До Арсена долетали только обрывки фраз, мелодия то затихала, то звучала весело и громко: победил Преслужич, победили русины, там Орыся, дайте мне коня, дайте коня! Вдруг мгновенно вскочил бургграф, взмахом руки остановил музыкантов.
На пороге появился слуга и прошептал:
— Их величество...
Двое слуг вели под руки согбенного старика в расстегнутом халате, желтая кожа обтягивала ребра, с лысеющей головы спадали пряди мокрых редких волос; старичок семенил ногами, с трудом передвигая их, и стонал; староста, архиепископ и бургграф встали в глубоком поклоне, старец махнул им рукой, чтобы садились, сам добрался до кресла и утонул в нем, потом подался вперед и, блуждая маленькими глазками по лицам львовских вельмож, произнес, запинаясь:
— Панове... Панове... Я послал Казимира и Менжика, ага... Вы же знаете... и тех, которые остались на Подолье. Там тоже... Да там хоть францисканца посей, а родится схизмат... А к вам придет князь Ян из Сенны. Под ваше начало... Боже, боже, как я устал. Как тяжко жить... А вообще, скажите мне, панове, что такое — человеческая жизнь? Поведайте...

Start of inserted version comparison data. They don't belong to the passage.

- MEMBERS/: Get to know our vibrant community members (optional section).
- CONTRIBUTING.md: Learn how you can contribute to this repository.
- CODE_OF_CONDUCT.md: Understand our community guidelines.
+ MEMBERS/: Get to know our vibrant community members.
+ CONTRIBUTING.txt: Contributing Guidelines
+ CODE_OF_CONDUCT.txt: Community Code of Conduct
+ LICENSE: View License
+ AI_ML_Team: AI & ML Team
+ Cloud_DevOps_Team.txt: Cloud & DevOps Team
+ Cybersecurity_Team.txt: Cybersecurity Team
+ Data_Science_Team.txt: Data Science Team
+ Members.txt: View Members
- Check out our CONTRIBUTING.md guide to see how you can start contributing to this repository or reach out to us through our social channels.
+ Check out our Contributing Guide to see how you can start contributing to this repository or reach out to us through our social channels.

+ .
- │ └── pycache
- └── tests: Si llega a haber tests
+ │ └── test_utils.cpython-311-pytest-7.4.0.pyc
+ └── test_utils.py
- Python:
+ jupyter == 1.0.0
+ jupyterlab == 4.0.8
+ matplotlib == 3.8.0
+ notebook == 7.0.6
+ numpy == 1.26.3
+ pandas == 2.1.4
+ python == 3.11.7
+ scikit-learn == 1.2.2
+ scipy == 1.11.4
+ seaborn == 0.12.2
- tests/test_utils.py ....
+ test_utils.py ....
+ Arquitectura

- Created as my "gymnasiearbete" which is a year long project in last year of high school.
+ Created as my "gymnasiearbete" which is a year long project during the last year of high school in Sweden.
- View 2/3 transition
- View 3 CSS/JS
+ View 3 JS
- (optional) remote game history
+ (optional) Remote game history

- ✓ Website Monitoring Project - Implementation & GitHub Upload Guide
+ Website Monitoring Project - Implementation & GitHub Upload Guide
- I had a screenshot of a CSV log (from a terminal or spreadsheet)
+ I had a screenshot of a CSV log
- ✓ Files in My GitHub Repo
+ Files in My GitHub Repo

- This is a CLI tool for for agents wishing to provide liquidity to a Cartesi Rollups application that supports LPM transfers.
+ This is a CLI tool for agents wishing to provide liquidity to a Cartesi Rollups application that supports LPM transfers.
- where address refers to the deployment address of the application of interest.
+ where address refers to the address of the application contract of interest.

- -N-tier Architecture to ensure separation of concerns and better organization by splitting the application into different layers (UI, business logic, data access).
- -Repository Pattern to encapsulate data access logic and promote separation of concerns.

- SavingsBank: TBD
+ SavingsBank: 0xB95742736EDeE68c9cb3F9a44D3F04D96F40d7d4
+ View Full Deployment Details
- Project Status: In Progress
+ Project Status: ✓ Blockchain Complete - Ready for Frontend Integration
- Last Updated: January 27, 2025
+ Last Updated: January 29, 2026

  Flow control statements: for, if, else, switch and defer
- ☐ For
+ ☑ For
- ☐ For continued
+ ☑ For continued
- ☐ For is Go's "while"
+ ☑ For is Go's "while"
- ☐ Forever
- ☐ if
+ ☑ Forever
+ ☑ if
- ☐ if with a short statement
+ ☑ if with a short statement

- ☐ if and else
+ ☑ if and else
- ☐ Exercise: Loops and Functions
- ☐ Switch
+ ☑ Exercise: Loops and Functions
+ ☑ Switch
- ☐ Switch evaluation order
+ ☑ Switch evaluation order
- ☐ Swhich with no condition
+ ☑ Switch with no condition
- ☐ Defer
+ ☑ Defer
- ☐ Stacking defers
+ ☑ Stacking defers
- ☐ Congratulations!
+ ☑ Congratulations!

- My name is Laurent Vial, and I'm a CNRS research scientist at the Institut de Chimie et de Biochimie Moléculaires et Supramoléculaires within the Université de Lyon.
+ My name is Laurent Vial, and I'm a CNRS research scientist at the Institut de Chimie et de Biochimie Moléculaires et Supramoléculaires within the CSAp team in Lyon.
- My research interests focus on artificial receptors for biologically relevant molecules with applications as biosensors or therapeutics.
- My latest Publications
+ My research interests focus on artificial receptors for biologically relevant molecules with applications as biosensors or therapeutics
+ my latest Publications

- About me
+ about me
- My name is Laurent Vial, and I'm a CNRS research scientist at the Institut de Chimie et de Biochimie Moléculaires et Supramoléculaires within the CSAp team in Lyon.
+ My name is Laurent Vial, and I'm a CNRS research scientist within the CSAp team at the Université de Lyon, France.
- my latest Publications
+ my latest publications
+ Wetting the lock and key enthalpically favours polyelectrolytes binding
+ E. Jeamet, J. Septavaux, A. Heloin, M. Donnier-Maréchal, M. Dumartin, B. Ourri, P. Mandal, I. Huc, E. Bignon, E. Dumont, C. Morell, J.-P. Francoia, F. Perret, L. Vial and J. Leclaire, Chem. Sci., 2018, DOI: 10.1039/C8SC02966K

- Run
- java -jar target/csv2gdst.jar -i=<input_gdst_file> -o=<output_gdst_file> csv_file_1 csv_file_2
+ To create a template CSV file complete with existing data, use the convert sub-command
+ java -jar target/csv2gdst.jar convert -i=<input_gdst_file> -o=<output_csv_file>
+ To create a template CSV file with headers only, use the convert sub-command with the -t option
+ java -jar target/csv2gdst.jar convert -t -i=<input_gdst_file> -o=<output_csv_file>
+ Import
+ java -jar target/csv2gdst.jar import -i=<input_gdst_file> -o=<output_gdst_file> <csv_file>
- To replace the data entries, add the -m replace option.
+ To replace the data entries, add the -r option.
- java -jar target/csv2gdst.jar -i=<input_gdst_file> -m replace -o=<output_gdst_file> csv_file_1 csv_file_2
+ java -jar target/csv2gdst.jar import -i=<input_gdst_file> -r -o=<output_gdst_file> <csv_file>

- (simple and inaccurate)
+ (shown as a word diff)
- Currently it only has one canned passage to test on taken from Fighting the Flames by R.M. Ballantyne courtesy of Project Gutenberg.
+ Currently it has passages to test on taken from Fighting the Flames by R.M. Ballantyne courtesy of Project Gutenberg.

Вельможи молчали, не зная, что ответить, а старец, забыв о государственных делах, лепетал одно и то же:
— Скажите, богом прошу, ну скажите, что такое жизнь?
Бургграф даже голову вытянул, напрягая мозг, так ему хотелось удачно ответить королю и этим заслужить его милость, но в пустой голове только гул стоял.
Арсен присматривался с подмостков к старцу, и ему было смешно, что эта развалина олицетворяет собой государственную власть, и становилось страшно от мысли, что столько крови сильных мужей проливается по прихоти и воле этой немощи; король уловил взгляд музыканта и махнул рукой:
— Ну, скажите хоть вы, слуги...
Скрипач Боцул держал в опущенной руке скрипку и угрюмо молчал, проученный уже Спитко не решался хихикать, а король не сводил глаз с Арсена.
— No powiedz, powiedz mi, mlodziencze, co to jestzycie?[59]
— Ваше величество, — промолвил Арсен, гася улыбку на устах, — жизнь как баня: кто выше сидит, с того и больше пота течет. — К дьяволу... — пробормотал бургграф, с ненавистью посмотрев на Арсена.
Сморщенное лицо короля прояснилось, будто этот ответ очень многое значил для него.
— О-о! — со стоном произнес он. — Это верно, это святая правда... Играйте, играйте, мои милые...
Спитко ехидно прошептал:
— А ты дорос до шута, Арсен.
Арсен поднял руку и, сдержавшись, тяжело опустил ее на гусли. Рванул струны.
Король спустя некоторое время произнес:
— Какие ладные музыканты... Пускай они завтра играют у вас на банкете, пан Одровонж.
...На банкете короля не было — ему снова ставили пиявки.
Петр Одровонж, получив неограниченную власть над галицко-русским краем, на радостях произносил тосты, а музыканты играли марши.
— За круля!
— За ойчизну!
— За звиценжство над схизматами!
Зазвенели струны на гуслях и оборвались, молчала скрипка, только дуда пропищала марш.
— Что там случилось? — спросил бургграф.